**Entries taken from a collection**
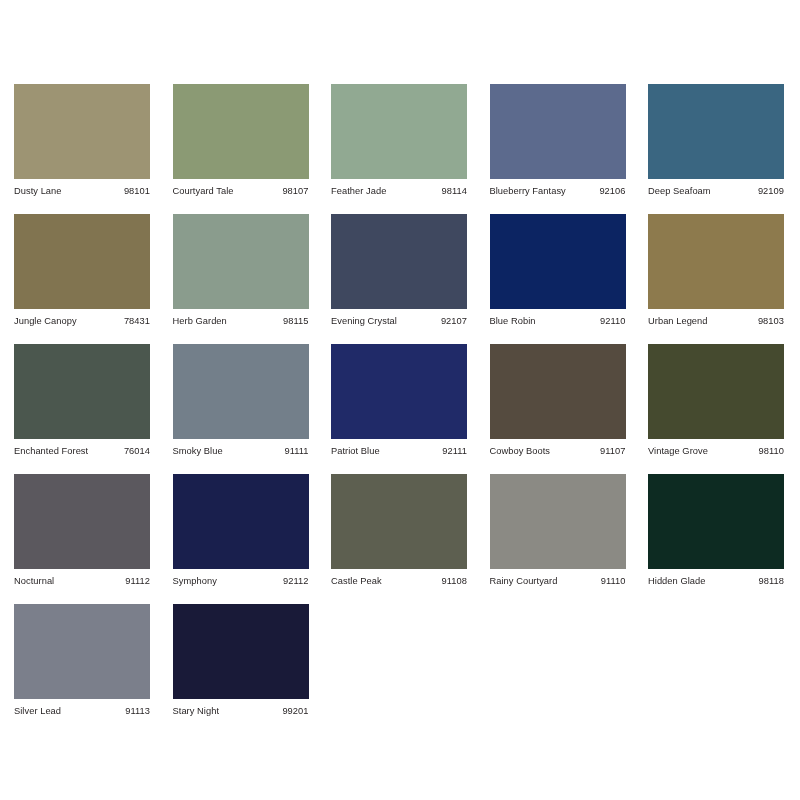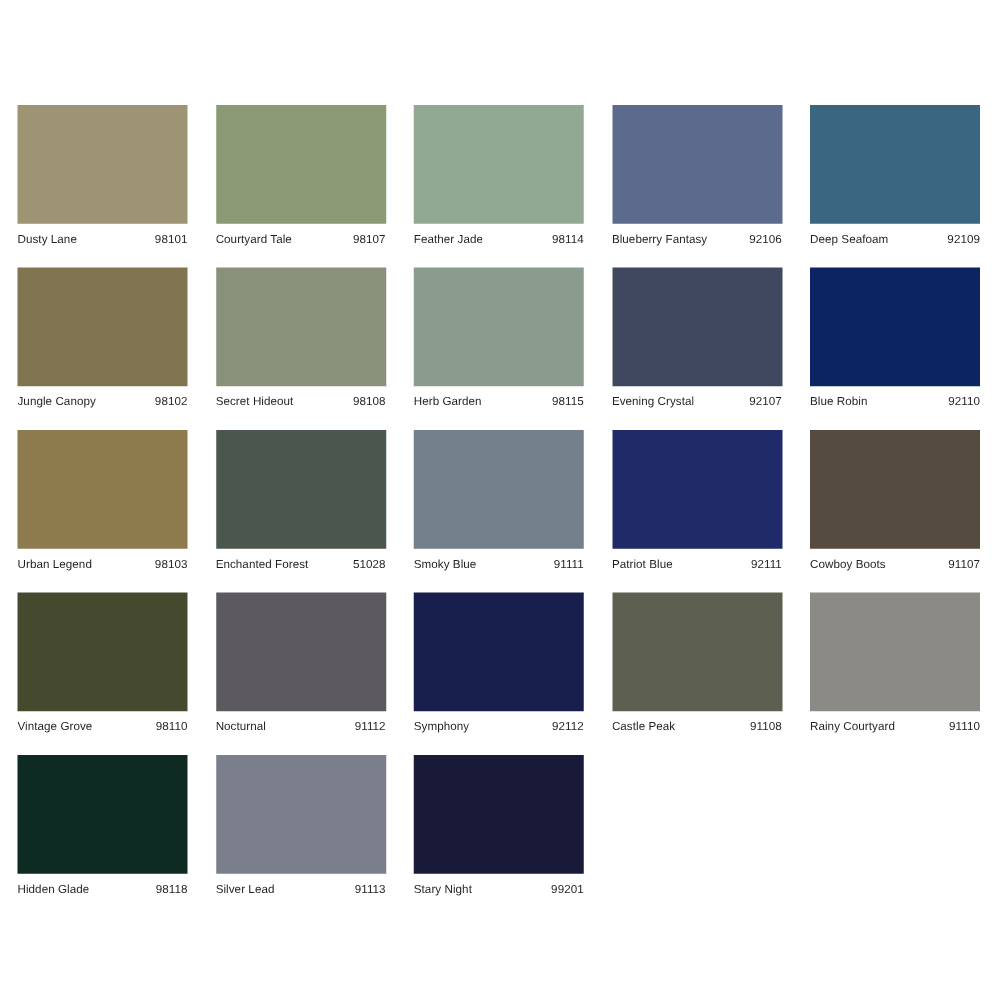--- a/index.html
+++ b/index.html
@@ -120,7 +120,7 @@
         <div class="swatch-chip" style="background: rgb(129, 116, 80);"></div>
         <div class="swatch-caption">
           <span class="swatch-name">Jungle Canopy</span>
-          <span class="swatch-code">98102</span>
+          <span class="swatch-code">78431</span>
         </div>
       </div>
       <div class="swatch-cell">

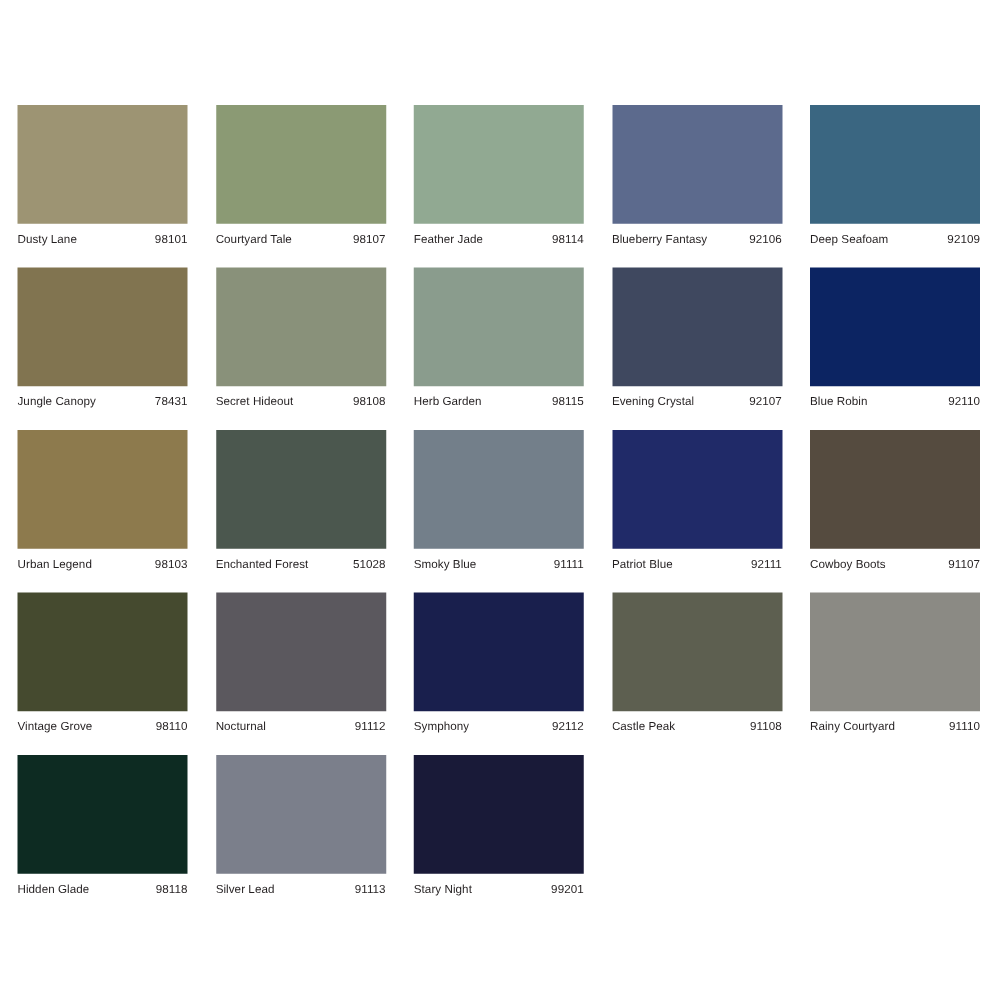--- a/index.html
+++ b/index.html
@@ -124,13 +124,6 @@
         </div>
       </div>
       <div class="swatch-cell">
-        <div class="swatch-chip" style="background: rgb(137, 145, 122);"></div>
-        <div class="swatch-caption">
-          <span class="swatch-name">Secret Hideout</span>
-          <span class="swatch-code">98108</span>
-        </div>
-      </div>
-      <div class="swatch-cell">
         <div class="swatch-chip" style="background: rgb(138, 156, 141);"></div>
         <div class="swatch-caption">
           <span class="swatch-name">Herb Garden</span>

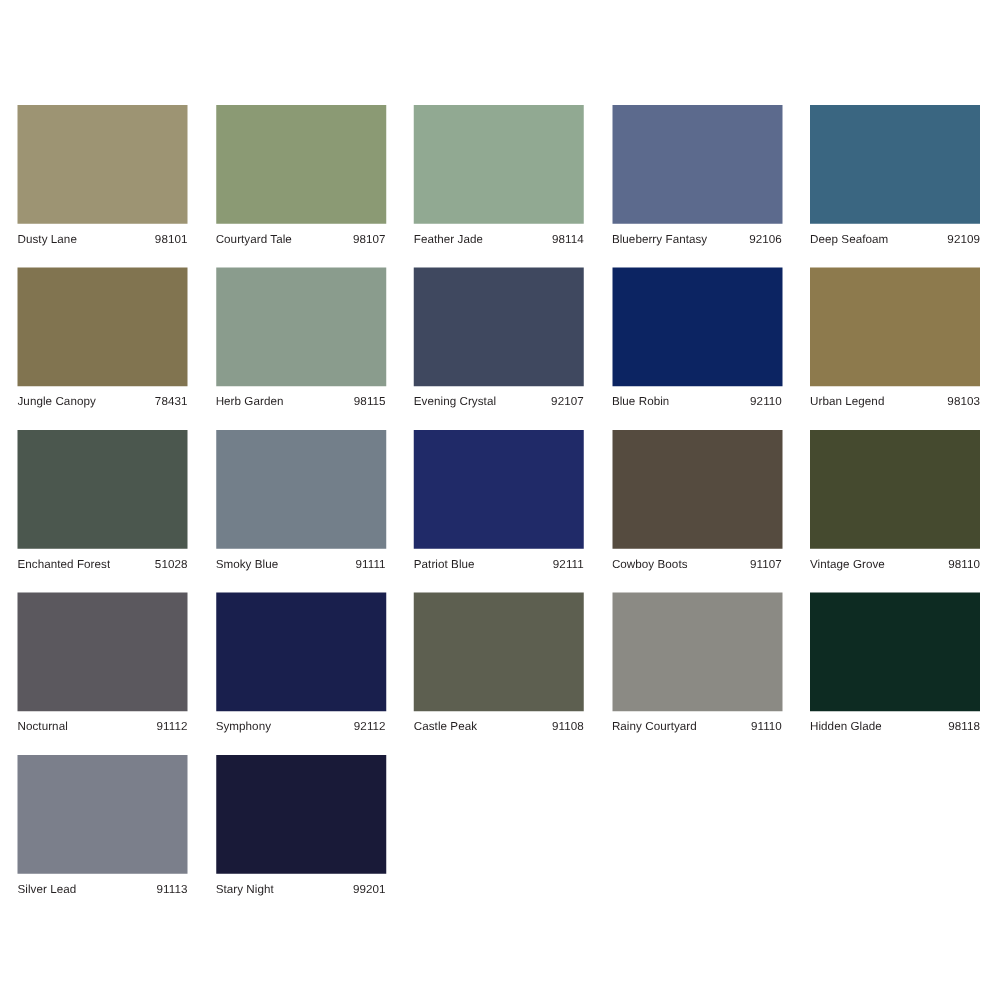--- a/index.html
+++ b/index.html
@@ -155,7 +155,7 @@
         <div class="swatch-chip" style="background: rgb(75, 87, 78);"></div>
         <div class="swatch-caption">
           <span class="swatch-name">Enchanted Forest</span>
-          <span class="swatch-code">51028</span>
+          <span class="swatch-code">76014</span>
         </div>
       </div>
       <div class="swatch-cell">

**Work item**
Write the records out exactly, dropping every image.

**Answer to this problem**
--- a/index.html
+++ b/index.html
@@ -120,7 +120,7 @@
         <div class="swatch-chip" style="background: rgb(129, 116, 80);"></div>
         <div class="swatch-caption">
           <span class="swatch-name">Jungle Canopy</span>
-          <span class="swatch-code">98102</span>
+          <span class="swatch-code">78431</span>
         </div>
       </div>
       <div class="swatch-cell">

--- a/index.html
+++ b/index.html
@@ -124,13 +124,6 @@
         </div>
       </div>
       <div class="swatch-cell">
-        <div class="swatch-chip" style="background: rgb(137, 145, 122);"></div>
-        <div class="swatch-caption">
-          <span class="swatch-name">Secret Hideout</span>
-          <span class="swatch-code">98108</span>
-        </div>
-      </div>
-      <div class="swatch-cell">
         <div class="swatch-chip" style="background: rgb(138, 156, 141);"></div>
         <div class="swatch-caption">
           <span class="swatch-name">Herb Garden</span>

--- a/index.html
+++ b/index.html
@@ -155,7 +155,7 @@
         <div class="swatch-chip" style="background: rgb(75, 87, 78);"></div>
         <div class="swatch-caption">
           <span class="swatch-name">Enchanted Forest</span>
-          <span class="swatch-code">51028</span>
+          <span class="swatch-code">76014</span>
         </div>
       </div>
       <div class="swatch-cell">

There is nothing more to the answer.